Separation of church and state

Preparing to get married in the Catholic Church we’ve run up against the idea that although we got married we’re not actually married.  I get that a fair amount of people think it’s pretty arrogant of the church to tell married people they aren’t really married and decide whether a previous marriage had the merit to stand or be nullified but I’m not one of them.

 It occurs to me that using the one word for both a civil union and a religious/spiritual one is what is causing a lot of the controversy surrounding the idea. In my mind they are two distinct things, one is a legal somewhat impersonal entwining answerable to the government.  The other is a very personal bonding and binding experience answerable ultimately to God. 

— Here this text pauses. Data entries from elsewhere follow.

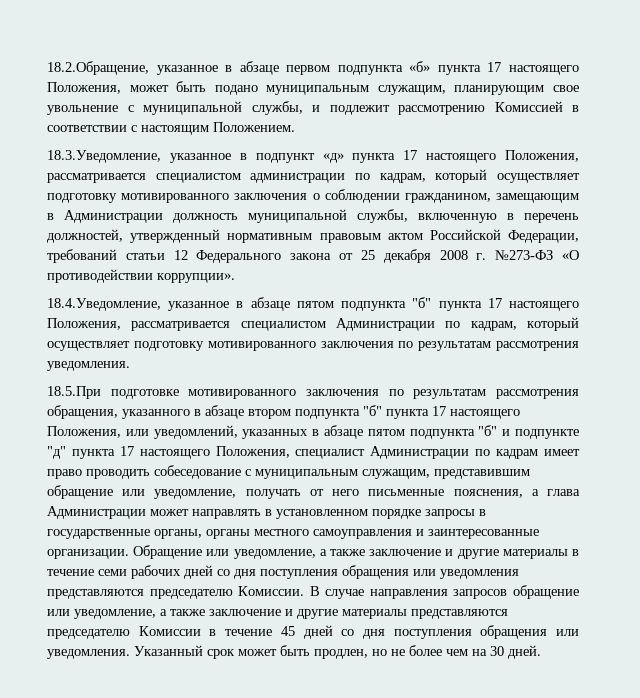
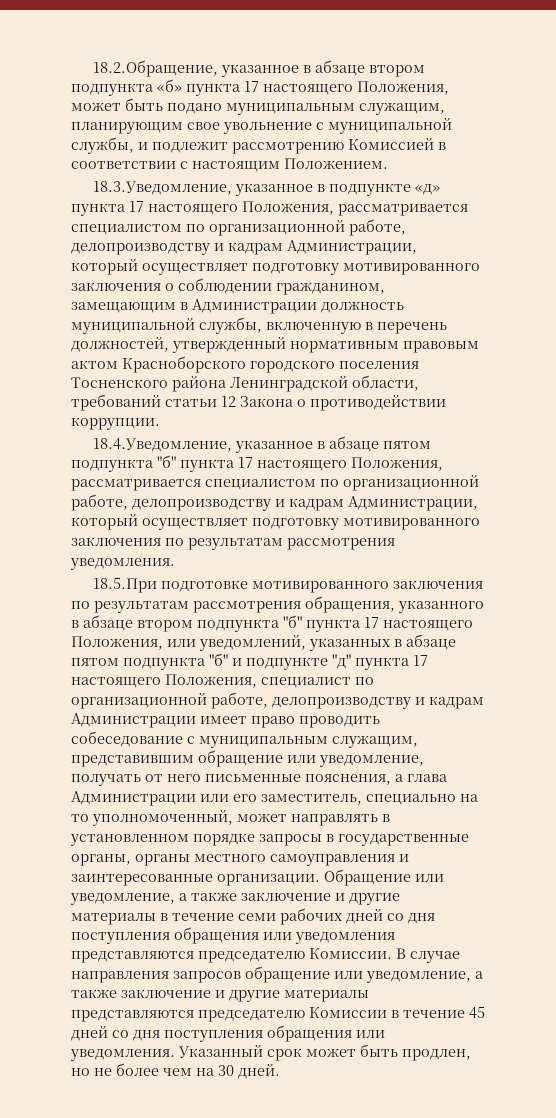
- 18.2.Обращение, указанное в абзаце первом подпункта «б» пункта 17 настоящего Положения, может быть подано муниципальным служащим, планирующим свое увольнение с муниципальной службы, и подлежит рассмотрению Комиссией в соответствии с настоящим Положением.
+ 18.2.Обращение, указанное в абзаце втором подпункта «б» пункта 17 настоящего Положения, может быть подано муниципальным служащим, планирующим свое увольнение с муниципальной службы, и подлежит рассмотрению Комиссией в соответствии с настоящим Положением.
- 18.3.Уведомление, указанное в подпункт «д» пункта 17 настоящего Положения, рассматривается специалистом администрации по кадрам, который осуществляет подготовку мотивированного заключения о соблюдении гражданином, замещающим в Администрации должность муниципальной службы, включенную в перечень должностей, утвержденный нормативным правовым актом Российской Федерации, требований статьи 12 Федерального закона от 25 декабря 2008 г. №273-ФЗ «О противодействии коррупции».
+ 18.3.Уведомление, указанное в подпункте «д» пункта 17 настоящего Положения, рассматривается специалистом по организационной работе, делопроизводству и кадрам Администрации, который осуществляет подготовку мотивированного заключения о соблюдении гражданином, замещающим в Администрации должность муниципальной службы, включенную в перечень должностей, утвержденный нормативным правовым актом Красноборского городского поселения Тосненского района Ленинградской области, требований статьи 12 Закона о противодействии коррупции.
- 18.4.Уведомление, указанное в абзаце пятом подпункта "б" пункта 17 настоящего Положения, рассматривается специалистом Администрации по кадрам, который осуществляет подготовку мотивированного заключения по результатам рассмотрения уведомления.
+ 18.4.Уведомление, указанное в абзаце пятом подпункта "б" пункта 17 настоящего Положения, рассматривается специалистом по организационной работе, делопроизводству и кадрам Администрации, который осуществляет подготовку мотивированного заключения по результатам рассмотрения уведомления.
- 18.5.При подготовке мотивированного заключения по результатам рассмотрения обращения, указанного в абзаце втором подпункта "б" пункта 17 настоящего Положения, или уведомлений, указанных в абзаце пятом подпункта "б" и подпункте "д" пункта 17 настоящего Положения, специалист Администрации по кадрам имеет право проводить собеседование с муниципальным служащим, представившим обращение или уведомление, получать от него письменные пояснения, а глава Администрации может направлять в установленном порядке запросы в государственные органы, органы местного самоуправления и заинтересованные организации.
+ 18.5.При подготовке мотивированного заключения по результатам рассмотрения обращения, указанного в абзаце втором подпункта "б" пункта 17 настоящего Положения, или уведомлений, указанных в абзаце пятом подпункта "б" и подпункте "д" пункта 17 настоящего Положения, специалист по организационной работе, делопроизводству и кадрам Администрации имеет право проводить собеседование с муниципальным служащим, представившим обращение или уведомление, получать от него письменные пояснения, а глава Администрации или его заместитель, специально на то уполномоченный, может направлять в установленном порядке запросы в государственные органы, органы местного самоуправления и заинтересованные организации.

While it is convenient to have clergy invested with the gov’t power to conduct marriage ceremonies it creates a blurring of lines that I don’t believe ultimately serves either entity.  Nor does the usurping of language better left to spiritual leaders for civil ceremonies. When the judge at my wedding read bible verses and ended with “what God has joint together let no man put asunder” it was rather bewildering. When I booked a civil ceremony I wasn’t seeking God’s representative in the form of a judge.  Mixing the sacred and profane is not a good idea as it waters down both and in order to have one you must have the other.

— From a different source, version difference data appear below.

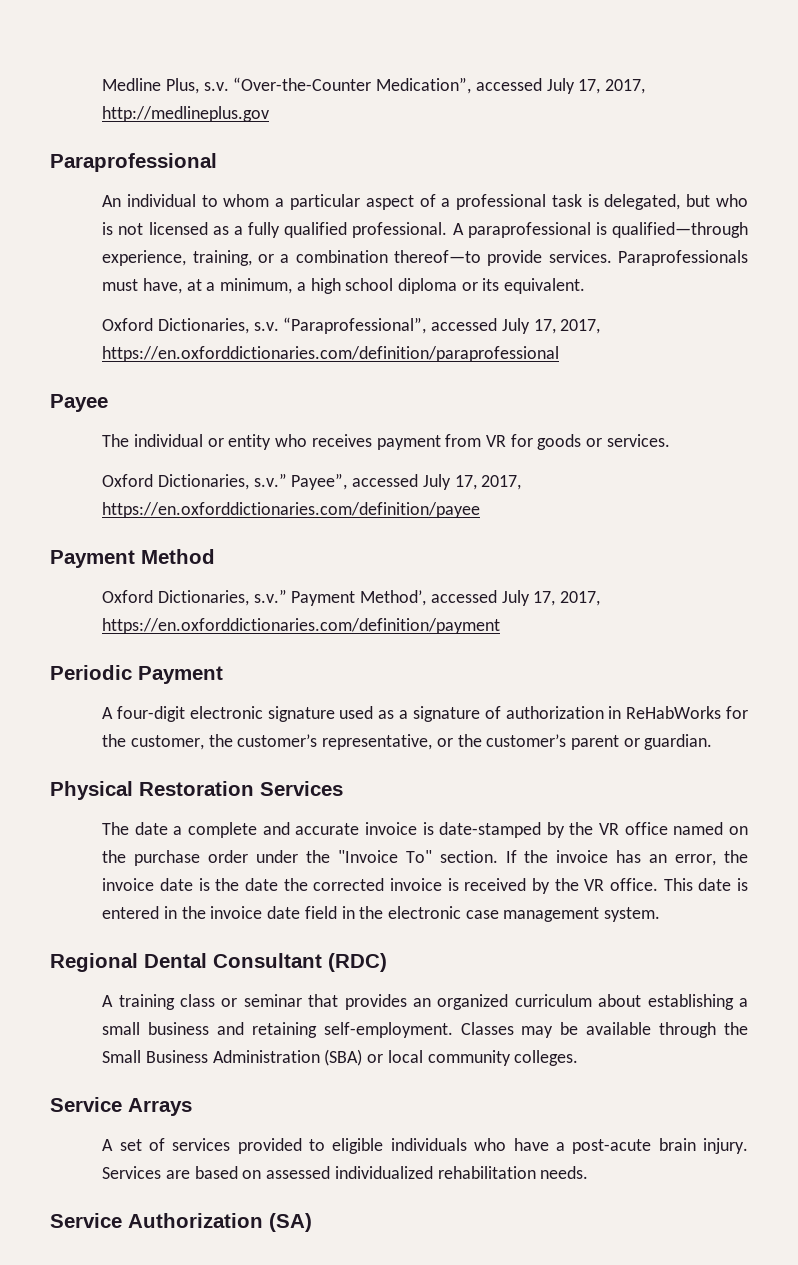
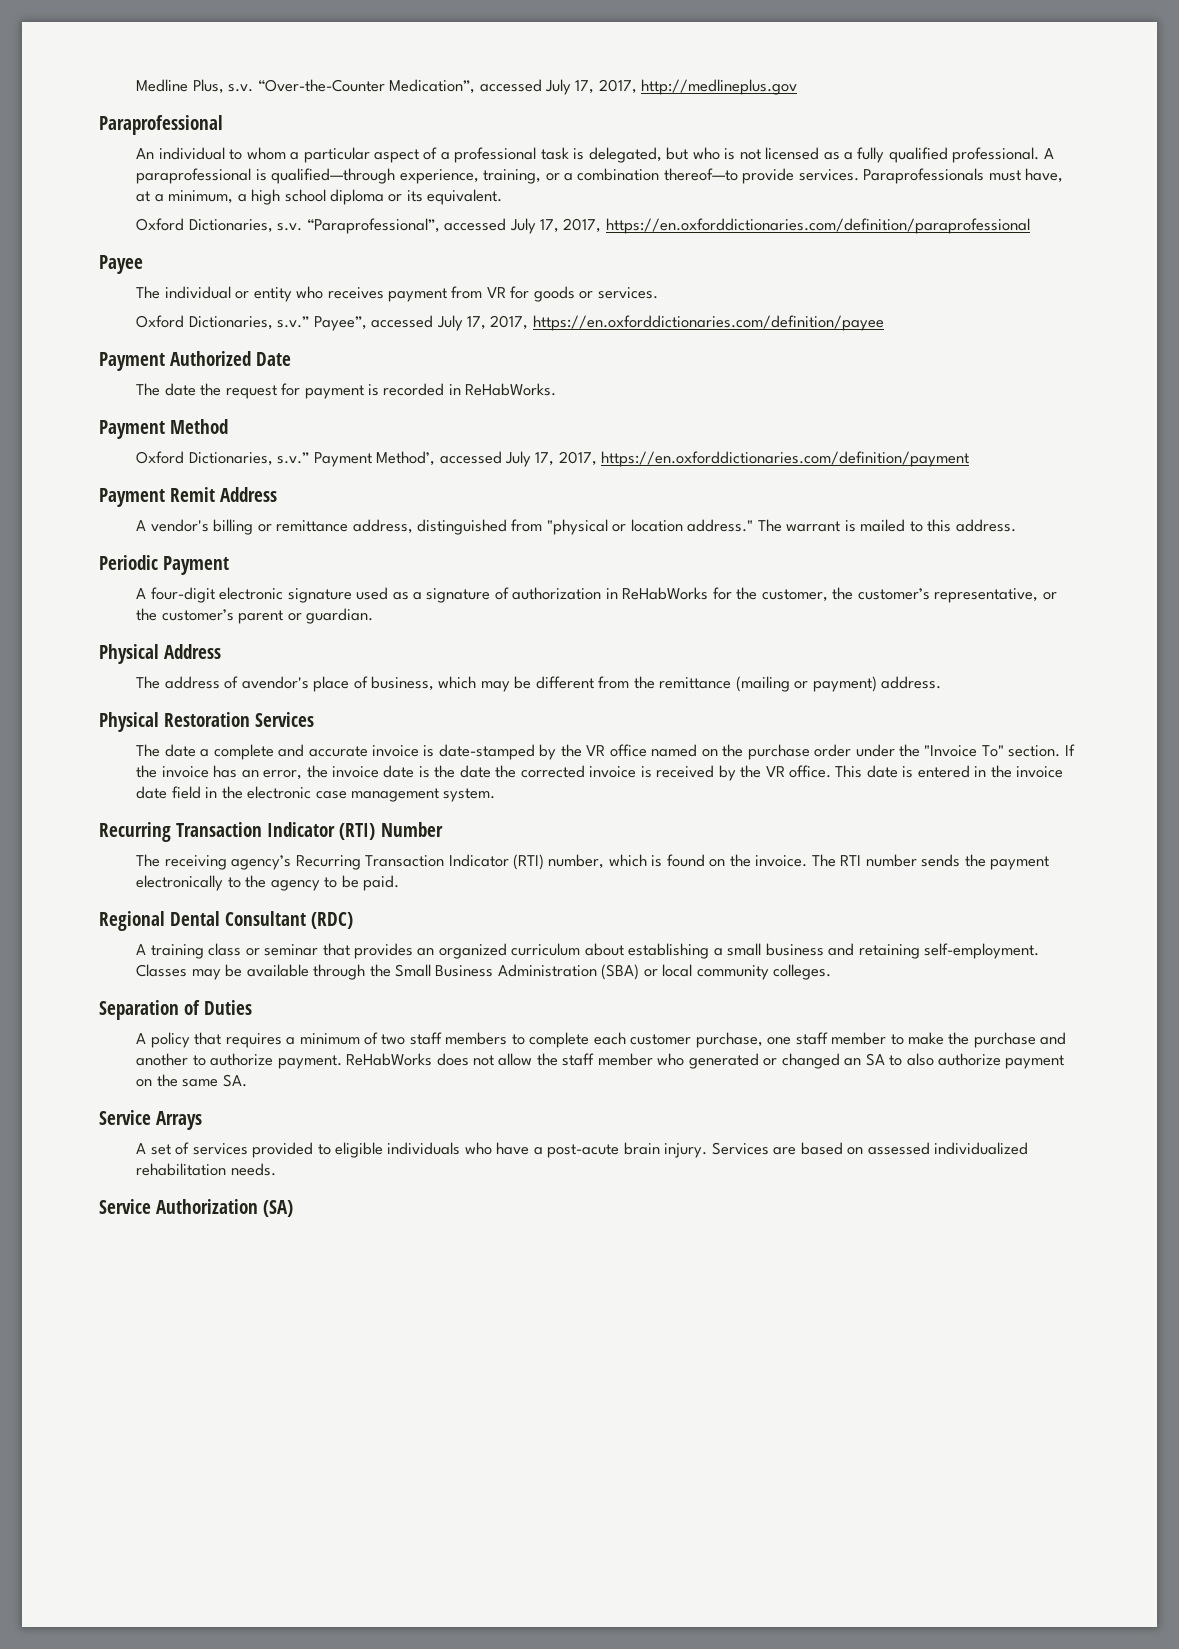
+ Payment Authorized Date
+ The date the request for payment is recorded in ReHabWorks.
+ Payment Remit Address
+ A vendor's billing or remittance address, distinguished from "physical or location address." The warrant is mailed to this address.
+ Physical Address
+ The address of avendor's place of business, which may be different from the remittance (mailing or payment) address.
+ Recurring Transaction Indicator (RTI) Number
+ The receiving agency’s Recurring Transaction Indicator (RTI) number, which is found on the invoice. The RTI number sends the payment electronically to the agency to be paid.
+ Separation of Duties
+ A policy that requires a minimum of two staff members to complete each customer purchase, one staff member to make the purchase and another to authorize payment. ReHabWorks does not allow the staff member who generated or changed an SA to also authorize payment on the same SA.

Obviously divorce happens (as I well know having had two) but for good reason there is no legal manner for priest or pastor to dissolve a marriage. Ministers aren’t charged with dealing in the legalities of absolving a marriage nor need they be as they have plenty on their plates as it is seeing to the spiritual and emotional lives of couples in need of intervention. The Catholic Church does have a process for evaluating marriages for nullification but that has nothing to do with legal standing and everything to do with the standing in the eyes of God. Divorce however is all about legalities. You go to court in order to extricate yourself from the other person not to have your heart ministered to in the wake of a relationship ending.


Maybe if we used clear language by calling one a civil union and the other holy matrimony it would clarify the role of each entity in the lives of those who seek binding commitments.